Die künstliche Intelligenz von Morgen, die Strassen erkennt und aus Lasersignalen lernt, ist das Plastikmodul von Übermorgen, das zig Zulieferer in China im erbitterten Preiskampf den Autoherstellern anbieten werden. Die ganz grosse Idee eines Autos, das sich immer dorthin fährt, wo man es braucht, und einen so schnell wie möglich ans Ziel bringt, verlangt dagegen eine komplett neue Dateninfrastruktur, Verkehrsüberwachung, Logistik und Sicherheit – und da sitzt man dann spätestens wieder bei den nationalen Gesetzgebern, ihren Vorgaben und der eher geringen Bereitschaft, sich den Wünschen der Firmen beim volkswirtschaftlich lebenswichtigen Bereich der Mobilität unterzuordnen. Und warum? Damit der Strassenverkehr bequemer wird, also die Fortbewegung mit Benzin und/oder giftigen Akkus und anderem hohen Ressourcenverbrauch in Zeiten des Klimawandels. Und die Politik fährt nun mal eher mit deutschen Arbeitsplätzen durch ihr Leben, als mit Lasern von Google, selbst wenn vielen auch die Idee der dafür nötigen Totalüberwachung gefallen würde.
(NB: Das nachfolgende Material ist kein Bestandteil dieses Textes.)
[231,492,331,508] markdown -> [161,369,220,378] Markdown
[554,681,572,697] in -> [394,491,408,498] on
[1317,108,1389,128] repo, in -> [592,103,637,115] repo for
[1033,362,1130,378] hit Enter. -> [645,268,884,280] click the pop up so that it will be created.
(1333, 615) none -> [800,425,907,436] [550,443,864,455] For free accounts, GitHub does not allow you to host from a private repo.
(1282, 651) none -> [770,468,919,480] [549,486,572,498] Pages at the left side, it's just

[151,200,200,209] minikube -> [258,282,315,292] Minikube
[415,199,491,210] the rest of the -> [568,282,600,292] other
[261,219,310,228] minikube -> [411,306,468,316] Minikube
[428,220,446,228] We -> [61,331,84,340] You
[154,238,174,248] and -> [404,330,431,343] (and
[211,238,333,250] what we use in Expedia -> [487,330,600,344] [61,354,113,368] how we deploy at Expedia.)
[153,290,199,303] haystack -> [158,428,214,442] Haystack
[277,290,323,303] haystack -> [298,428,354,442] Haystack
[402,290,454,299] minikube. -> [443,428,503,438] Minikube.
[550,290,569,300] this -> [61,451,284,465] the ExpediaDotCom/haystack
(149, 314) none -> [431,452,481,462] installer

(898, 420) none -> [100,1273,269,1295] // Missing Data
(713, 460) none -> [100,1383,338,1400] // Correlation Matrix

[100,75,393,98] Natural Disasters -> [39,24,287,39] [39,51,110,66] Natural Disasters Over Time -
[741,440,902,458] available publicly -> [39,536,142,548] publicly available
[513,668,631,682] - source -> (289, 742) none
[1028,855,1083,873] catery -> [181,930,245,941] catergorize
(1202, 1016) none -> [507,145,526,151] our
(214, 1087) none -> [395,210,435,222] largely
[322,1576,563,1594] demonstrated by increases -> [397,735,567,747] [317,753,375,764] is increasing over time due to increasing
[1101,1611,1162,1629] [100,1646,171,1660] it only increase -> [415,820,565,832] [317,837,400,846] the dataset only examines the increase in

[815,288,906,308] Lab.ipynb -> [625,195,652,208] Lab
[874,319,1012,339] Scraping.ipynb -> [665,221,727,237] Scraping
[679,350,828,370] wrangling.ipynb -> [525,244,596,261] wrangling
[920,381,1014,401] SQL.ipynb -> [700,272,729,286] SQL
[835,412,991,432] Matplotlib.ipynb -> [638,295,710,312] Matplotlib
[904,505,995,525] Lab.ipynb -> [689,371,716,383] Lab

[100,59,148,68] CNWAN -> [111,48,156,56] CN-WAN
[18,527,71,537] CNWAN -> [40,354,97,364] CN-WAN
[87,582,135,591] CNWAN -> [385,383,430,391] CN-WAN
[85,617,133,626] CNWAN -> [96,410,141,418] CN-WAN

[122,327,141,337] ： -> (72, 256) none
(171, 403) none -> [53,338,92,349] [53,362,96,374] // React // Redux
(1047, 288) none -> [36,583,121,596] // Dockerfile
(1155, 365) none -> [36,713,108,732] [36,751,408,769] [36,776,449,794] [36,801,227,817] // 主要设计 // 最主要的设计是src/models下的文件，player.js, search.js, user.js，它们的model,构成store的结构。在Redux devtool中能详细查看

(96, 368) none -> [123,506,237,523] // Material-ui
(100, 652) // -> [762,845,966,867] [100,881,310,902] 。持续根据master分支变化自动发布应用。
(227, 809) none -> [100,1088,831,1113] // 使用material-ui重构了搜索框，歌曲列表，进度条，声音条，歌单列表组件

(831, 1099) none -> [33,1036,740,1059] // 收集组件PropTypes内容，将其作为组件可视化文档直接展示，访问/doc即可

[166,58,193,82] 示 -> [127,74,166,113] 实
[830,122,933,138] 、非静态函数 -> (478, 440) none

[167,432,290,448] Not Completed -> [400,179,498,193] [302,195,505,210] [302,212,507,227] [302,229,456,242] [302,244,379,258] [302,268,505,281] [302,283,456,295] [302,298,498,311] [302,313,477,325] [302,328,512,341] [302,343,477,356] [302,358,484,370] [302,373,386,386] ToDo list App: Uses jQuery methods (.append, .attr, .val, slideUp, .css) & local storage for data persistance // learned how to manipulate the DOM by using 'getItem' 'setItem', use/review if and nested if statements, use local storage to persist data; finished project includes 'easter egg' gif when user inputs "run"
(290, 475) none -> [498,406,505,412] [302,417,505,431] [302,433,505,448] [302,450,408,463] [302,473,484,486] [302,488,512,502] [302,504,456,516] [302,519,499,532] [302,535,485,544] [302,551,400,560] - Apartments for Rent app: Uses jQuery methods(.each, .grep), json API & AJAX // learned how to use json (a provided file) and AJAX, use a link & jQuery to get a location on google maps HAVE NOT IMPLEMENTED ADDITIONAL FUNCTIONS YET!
Keine Frage: Google und Apple machen wichtige Grundlagenforschung. Aber die Autoindustrie wird das tun, was sie schon immer getan hat: Technik billig machen, integrieren und selbst an der Spitze der Verwertungskette sitzen bleiben, und alle sieben Jahre ein neues Modell bringen, das zum Glück nicht wie ein iPhone altert und wie Chrome abstürzt.